What the exercise asks: Copy out the records precisely, omitting pictures.

Data under study:
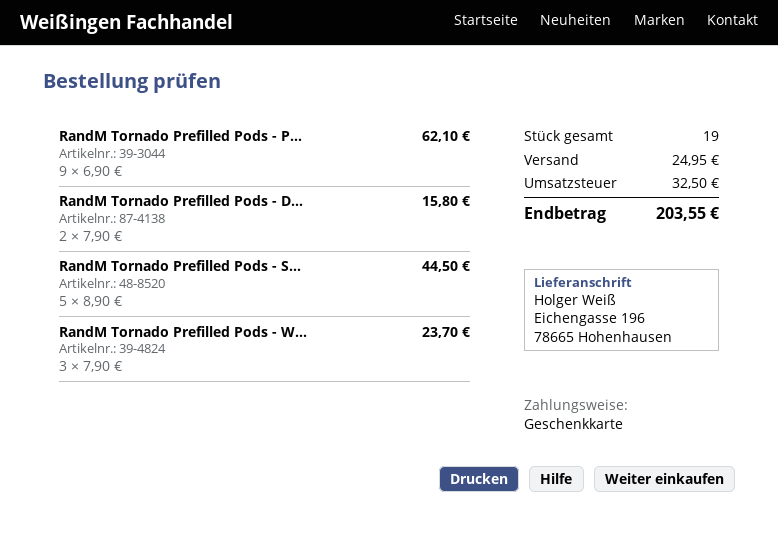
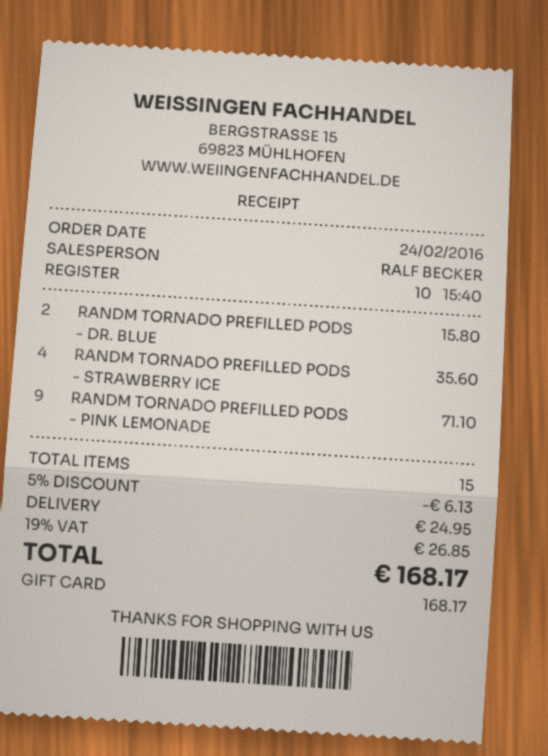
RandM Tornado Prefilled Pods - P...: 9 for 62.10 -> 9 for 71.10
RandM Tornado Prefilled Pods - S...: 5 for 44.50 -> 4 for 35.60
RandM Tornado Prefilled Pods - W...: 3 for 23.70 -> none
total quantity: 19 -> 15
discount: none -> 5% = 6.13
tax: 32.50 -> 26.85
total: 203.55 -> 168.17

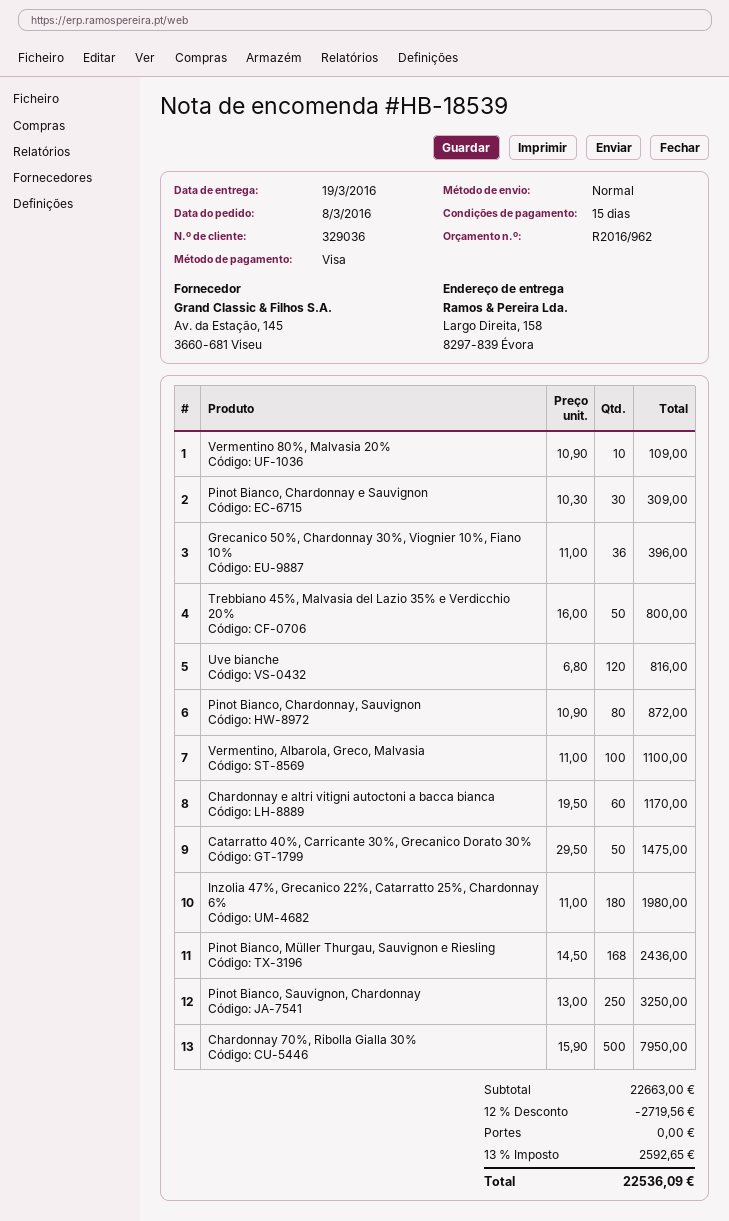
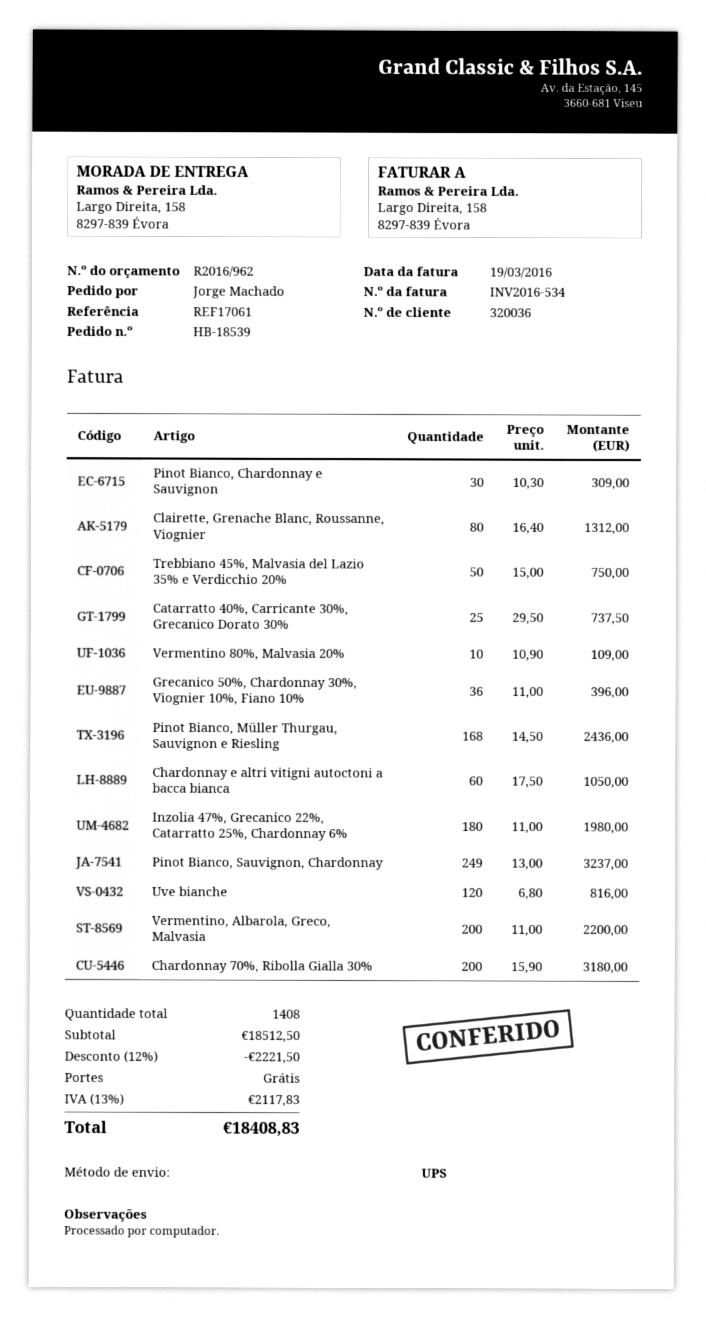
customer number: 329036 -> 320036
shipping method: standard -> UPS
Trebbiano 45%, Malvasia del Lazio 35% e Verdicchio 20%: 50 x 16.00 = 800.00 -> 50 x 15.00 = 750.00
Pinot Bianco, Chardonnay, Sauvignon: 80 x 10.90 = 872.00 -> none
Vermentino, Albarola, Greco, Malvasia: 100 x 11.00 = 1100.00 -> 200 x 11.00 = 2200.00
Chardonnay e altri vitigni autoctoni a bacca bianca: 60 x 19.50 = 1170.00 -> 60 x 17.50 = 1050.00
Catarratto 40%, Carricante 30%, Grecanico Dorato 30%: 50 x 29.50 = 1475.00 -> 25 x 29.50 = 737.50
Pinot Bianco, Sauvignon, Chardonnay: 250 x 13.00 = 3250.00 -> 249 x 13.00 = 3237.00
Chardonnay 70%, Ribolla Gialla 30%: 500 x 15.90 = 7950.00 -> 200 x 15.90 = 3180.00
Clairette, Grenache Blanc, Roussanne, Viognier: none -> 80 x 16.40 = 1312.00
subtotal: 22663.00 -> 18512.50
discount: 12% = 2719.56 -> 12% = 2221.50
tax: 13% = 2592.65 -> 13% = 2117.83
total: 22536.09 -> 18408.83

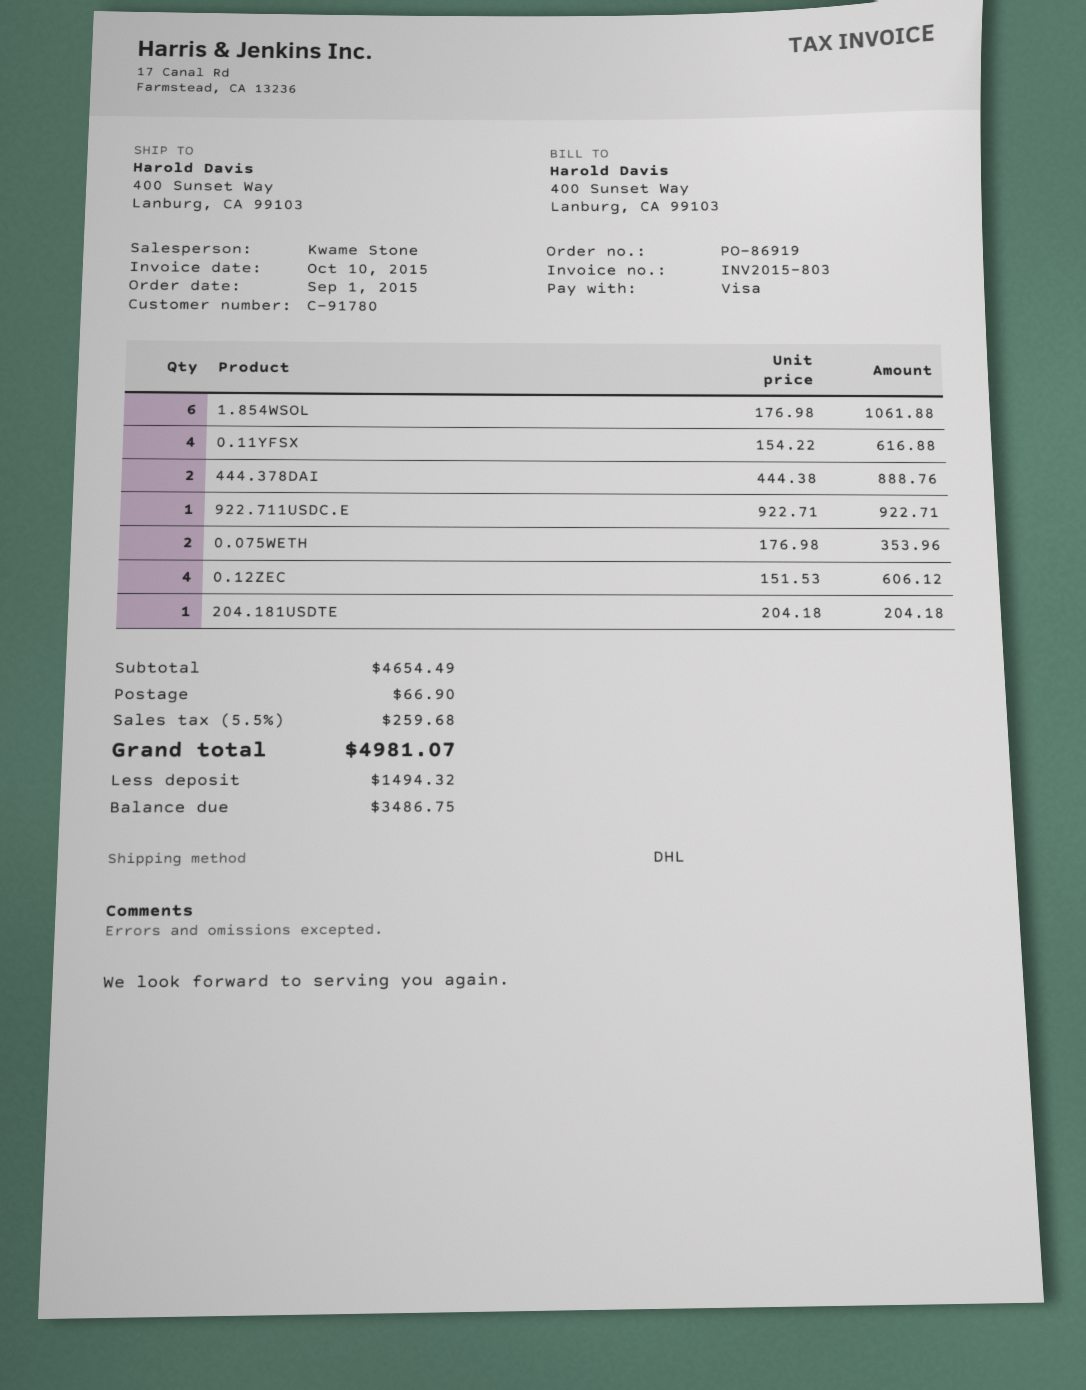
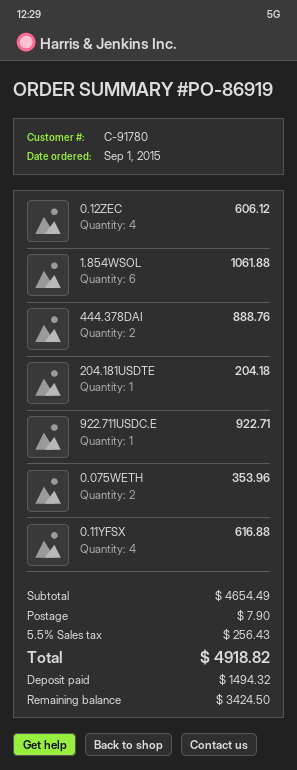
shipping: 66.90 -> 7.90
tax: 5.5% = 259.68 -> 5.5% = 256.43
total: 4981.07 -> 4918.82
balance: 3486.75 -> 3424.50

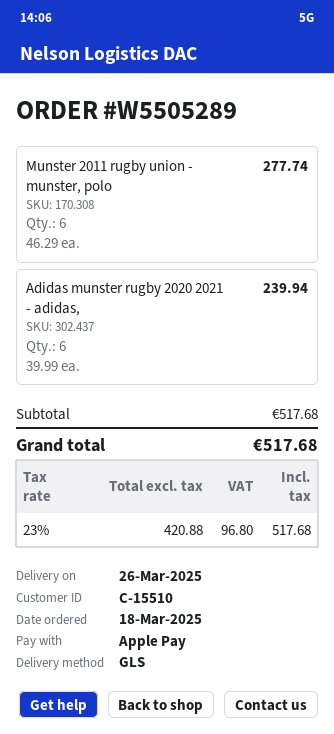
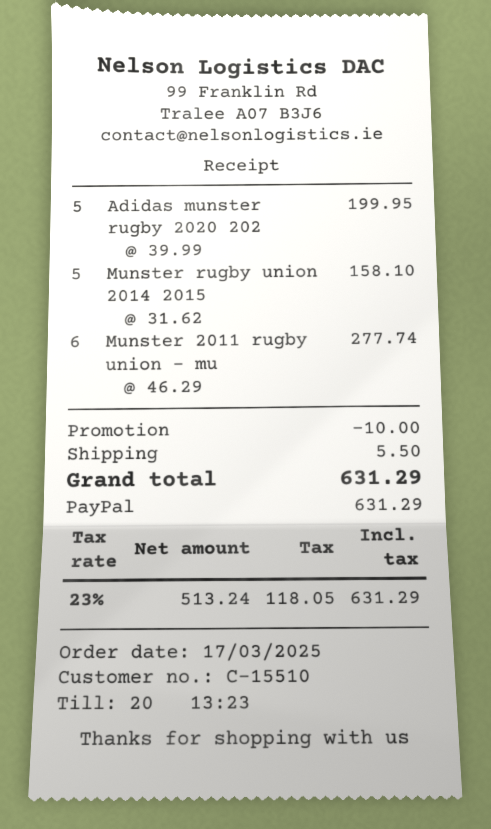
order date: 2025-03-18 -> 2025-03-17
payment method: Apple Pay -> PayPal
Adidas munster rugby 2020 2021 - adidas,: 6 x 39.99 = 239.94 -> 5 x 39.99 = 199.95
Munster rugby union 2014 2015: none -> 5 x 31.62 = 158.10
discount: none -> 10.00
shipping: none -> 5.50
net: 420.88 -> 513.24
tax: 23% = 96.80 -> 23% = 118.05
total: 517.68 -> 631.29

Solution:
RandM Tornado Prefilled Pods - P...: 9 for 62.10 -> 9 for 71.10
RandM Tornado Prefilled Pods - S...: 5 for 44.50 -> 4 for 35.60
RandM Tornado Prefilled Pods - W...: 3 for 23.70 -> none
total quantity: 19 -> 15
discount: none -> 5% = 6.13
tax: 32.50 -> 26.85
total: 203.55 -> 168.17

customer number: 329036 -> 320036
shipping method: standard -> UPS
Trebbiano 45%, Malvasia del Lazio 35% e Verdicchio 20%: 50 x 16.00 = 800.00 -> 50 x 15.00 = 750.00
Pinot Bianco, Chardonnay, Sauvignon: 80 x 10.90 = 872.00 -> none
Vermentino, Albarola, Greco, Malvasia: 100 x 11.00 = 1100.00 -> 200 x 11.00 = 2200.00
Chardonnay e altri vitigni autoctoni a bacca bianca: 60 x 19.50 = 1170.00 -> 60 x 17.50 = 1050.00
Catarratto 40%, Carricante 30%, Grecanico Dorato 30%: 50 x 29.50 = 1475.00 -> 25 x 29.50 = 737.50
Pinot Bianco, Sauvignon, Chardonnay: 250 x 13.00 = 3250.00 -> 249 x 13.00 = 3237.00
Chardonnay 70%, Ribolla Gialla 30%: 500 x 15.90 = 7950.00 -> 200 x 15.90 = 3180.00
Clairette, Grenache Blanc, Roussanne, Viognier: none -> 80 x 16.40 = 1312.00
subtotal: 22663.00 -> 18512.50
discount: 12% = 2719.56 -> 12% = 2221.50
tax: 13% = 2592.65 -> 13% = 2117.83
total: 22536.09 -> 18408.83

shipping: 66.90 -> 7.90
tax: 5.5% = 259.68 -> 5.5% = 256.43
total: 4981.07 -> 4918.82
balance: 3486.75 -> 3424.50

order date: 2025-03-18 -> 2025-03-17
payment method: Apple Pay -> PayPal
Adidas munster rugby 2020 2021 - adidas,: 6 x 39.99 = 239.94 -> 5 x 39.99 = 199.95
Munster rugby union 2014 2015: none -> 5 x 31.62 = 158.10
discount: none -> 10.00
shipping: none -> 5.50
net: 420.88 -> 513.24
tax: 23% = 96.80 -> 23% = 118.05
total: 517.68 -> 631.29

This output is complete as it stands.